As to why the command seek chr1 0 10
returned nothing in the second to last example, it would seem that this has to do with the LibBigWig library which uses 0 based unsigned integers (uint32_t
to be precise). The 1-based 0 value you entered got converted to a 0-based -1, which itself was transformed into a very large number by the variable casting. I guess this error could be averted by ensuring that the start value never goes negative. I'll shortly put in a PR for that bugfix.
Best regards,
Daniel
PS: Now corrected, however to enjoy these changes, you would need to rebuild WiggleTools from the master branch
Thanks! However, I'm still not clear, why does wiggletools seek with 'chr1 1 10' return the 0-based interval of 'chr1 0 9'?
Because 1-based interval of 'chr1 1 10' corresponds to 0-based interval of 'chr1 0 10', rather than 'chr1 0 9'.

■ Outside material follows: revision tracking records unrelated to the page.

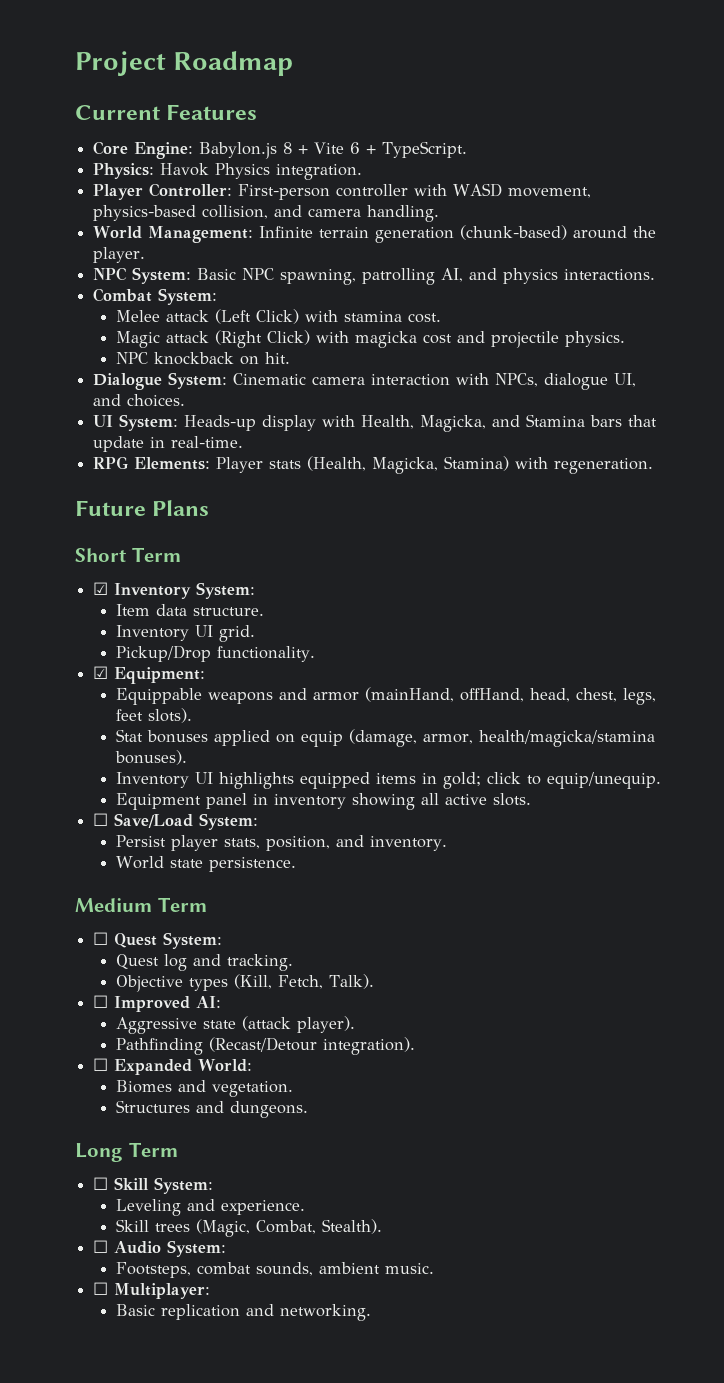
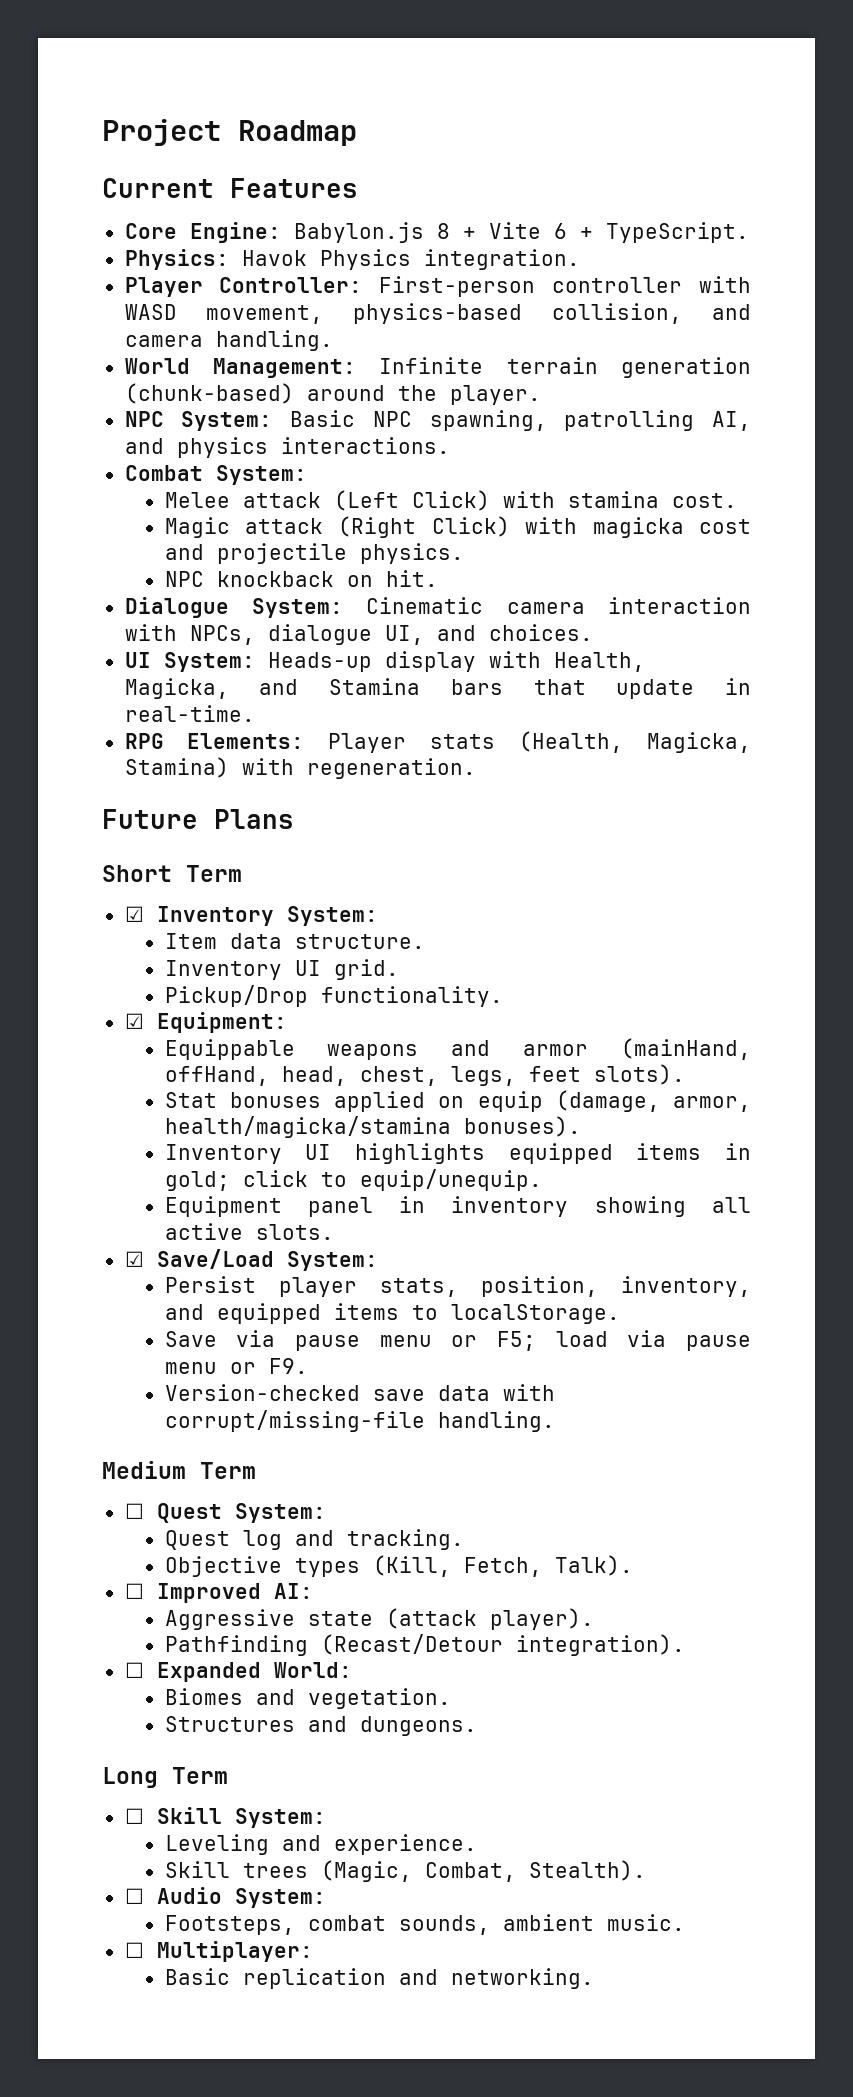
- ☐ Save/Load System:
+ ☑ Save/Load System:
- Persist player stats, position, and inventory.
- World state persistence.
+ Persist player stats, position, inventory, and equipped items to localStorage.
+ Save via pause menu or F5; load via pause menu or F9.
+ Version-checked save data with corrupt/missing-file handling.

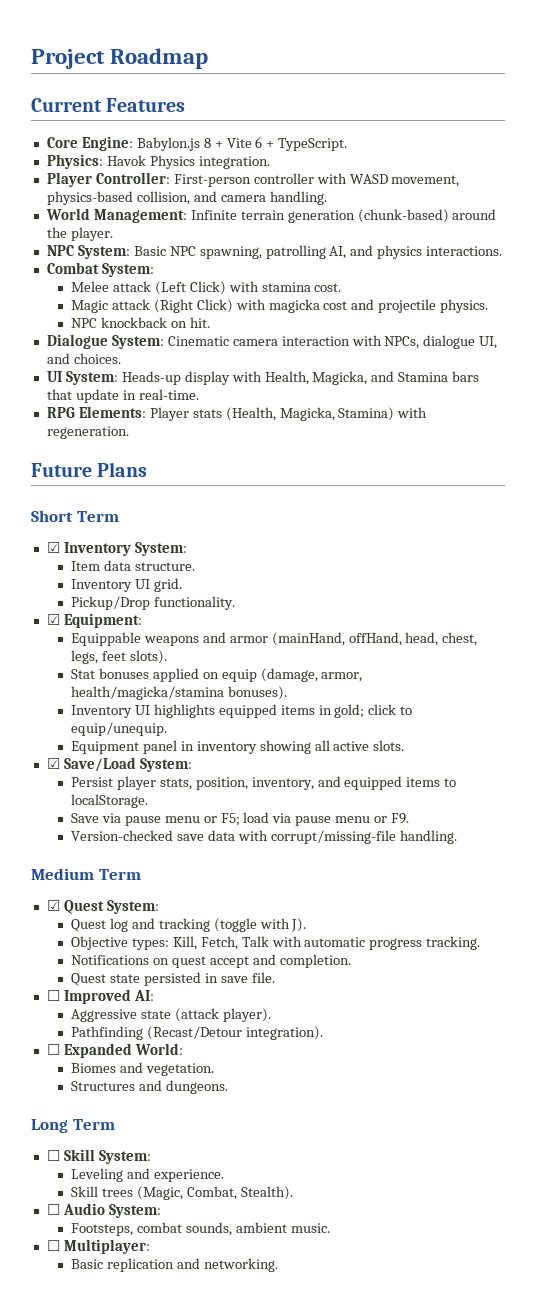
- ☐ Quest System:
+ ☑ Quest System:
- Quest log and tracking.
- Objective types (Kill, Fetch, Talk).
+ Quest log and tracking (toggle with J).
+ Objective types: Kill, Fetch, Talk with automatic progress tracking.
+ Notifications on quest accept and completion.
+ Quest state persisted in save file.

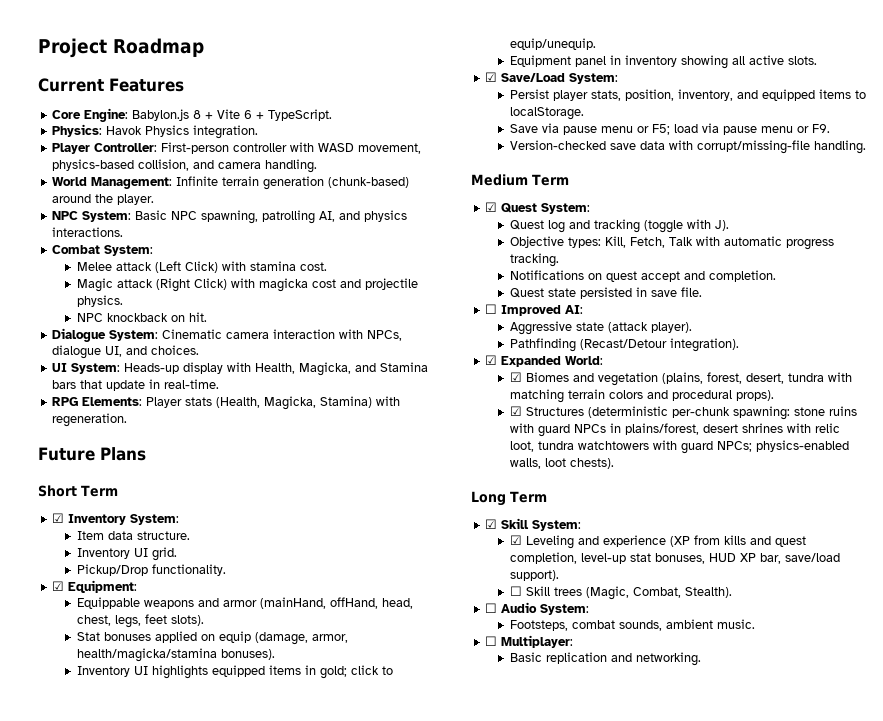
- ☐ Expanded World:
+ ☑ Expanded World:
- Biomes and vegetation.
- Structures and dungeons.
+ ☑ Biomes and vegetation (plains, forest, desert, tundra with matching terrain colors and procedural props).
+ ☑ Structures (deterministic per-chunk spawning: stone ruins with guard NPCs in plains/forest, desert shrines with relic loot, tundra watchtowers with guard NPCs; physics-enabled walls, loot chests).
- ☐ Skill System:
+ ☑ Skill System:
- Leveling and experience.
- Skill trees (Magic, Combat, Stealth).
+ ☑ Leveling and experience (XP from kills and quest completion, level-up stat bonuses, HUD XP bar, save/load support).
+ ☐ Skill trees (Magic, Combat, Stealth).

Hi, Just re-posting to draw attention to the last question in the thread above, in case it was lost in the shuffle. Thank you!
Hello @gevro ,
Indeed, there seems to be an edge error there. I'll look at it next week.
Cheers,
Daniel
Hello, Thanks again for trying to figure it out - were you able to track down the bug?
Thanks! Is it updated on bioconda or should I install from github source?